As far as the issue of generating large DSA keys, a good algorithm to
use is the following.  First generate an appropriately sized subgroup
prime q (160, 224, or 256 bits respectively).  Then search for a prime
modulus p of the required size (1024, 2048 or 3072 bits) such that p is
one more than a multiple of q.

The trick is to make that second search fast.  Typically a fast prime
search is done in two phases: first sieving out multiples of small primes
to identify prime candidates, then a slower probabilistic primality test
to find a good prime.  The key for DSA keys is that sieving can still
be used even when looking for primes which are of the form qk+1.

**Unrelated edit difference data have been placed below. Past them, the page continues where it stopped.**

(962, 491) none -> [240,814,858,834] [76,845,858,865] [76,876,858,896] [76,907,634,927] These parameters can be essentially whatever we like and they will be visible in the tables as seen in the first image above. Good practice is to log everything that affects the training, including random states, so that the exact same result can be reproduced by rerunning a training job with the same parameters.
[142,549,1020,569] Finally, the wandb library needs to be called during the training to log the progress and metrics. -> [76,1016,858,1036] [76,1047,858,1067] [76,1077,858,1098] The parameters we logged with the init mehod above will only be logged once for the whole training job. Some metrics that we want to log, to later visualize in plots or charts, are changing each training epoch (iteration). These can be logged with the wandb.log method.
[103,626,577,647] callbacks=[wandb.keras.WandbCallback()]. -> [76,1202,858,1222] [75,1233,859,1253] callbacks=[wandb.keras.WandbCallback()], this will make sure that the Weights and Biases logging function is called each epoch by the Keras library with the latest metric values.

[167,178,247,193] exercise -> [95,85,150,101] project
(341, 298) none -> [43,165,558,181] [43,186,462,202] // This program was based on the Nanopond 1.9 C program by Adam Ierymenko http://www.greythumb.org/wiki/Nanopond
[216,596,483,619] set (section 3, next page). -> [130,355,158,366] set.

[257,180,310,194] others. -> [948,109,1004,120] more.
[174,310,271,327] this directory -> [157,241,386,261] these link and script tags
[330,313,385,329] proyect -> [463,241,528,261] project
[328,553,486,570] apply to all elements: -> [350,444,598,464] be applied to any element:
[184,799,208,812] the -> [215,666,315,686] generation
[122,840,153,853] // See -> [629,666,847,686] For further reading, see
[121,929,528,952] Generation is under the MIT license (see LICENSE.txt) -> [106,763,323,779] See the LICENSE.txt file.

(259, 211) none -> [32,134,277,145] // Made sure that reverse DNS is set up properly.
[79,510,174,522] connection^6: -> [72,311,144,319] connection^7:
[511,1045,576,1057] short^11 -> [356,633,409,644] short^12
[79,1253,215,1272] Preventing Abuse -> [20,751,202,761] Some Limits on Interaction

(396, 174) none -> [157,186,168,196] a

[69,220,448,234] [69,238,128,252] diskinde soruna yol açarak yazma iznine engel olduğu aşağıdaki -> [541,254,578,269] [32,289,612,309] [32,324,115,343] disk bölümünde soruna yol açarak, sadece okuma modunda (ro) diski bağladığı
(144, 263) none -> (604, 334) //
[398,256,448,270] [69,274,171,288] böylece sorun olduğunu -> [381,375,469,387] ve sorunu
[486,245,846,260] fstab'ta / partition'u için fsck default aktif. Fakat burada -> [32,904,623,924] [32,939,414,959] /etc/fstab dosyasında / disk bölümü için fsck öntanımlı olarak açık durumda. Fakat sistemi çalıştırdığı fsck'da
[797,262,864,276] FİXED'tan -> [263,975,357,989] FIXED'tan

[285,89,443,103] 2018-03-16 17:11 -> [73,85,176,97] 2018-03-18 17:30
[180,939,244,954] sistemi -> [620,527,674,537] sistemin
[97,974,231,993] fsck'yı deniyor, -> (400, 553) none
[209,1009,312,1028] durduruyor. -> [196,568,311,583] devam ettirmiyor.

Usually when sieving is done, the method already takes into consideration
that the prime must be odd.  So it already adjusts for the fact that the
number is of the form 2k+1.  The same basic approach works for primes
of the form qk+1 as well.  Since q is relatively prime to all of the
primes being sieved by, for a prime "j" we will eliminate every jth item.
The only question is where is the starting point for eliminating such
items in the sieve.  This comes down to computing q mod j.  Doing this
one extra step for each prime j being sieved by, allows the basic sieve
concept to still be used.

This method allows DSA primes to be found about as quickly as ordinary
primes of the same size.  The extra time to find the q prime is small,
and the sieve can run about as fast.  So generating such large primes
is not particularly costly or difficult.

In contrast, finding "strong" primes p such that (p-1)/2 is also prime
does tend to be slow.  I think there is a trick to do it using a double
sieve but it is still much slower than finding regular primes.  DSA
primes do not suffer from this deficiency.

Hal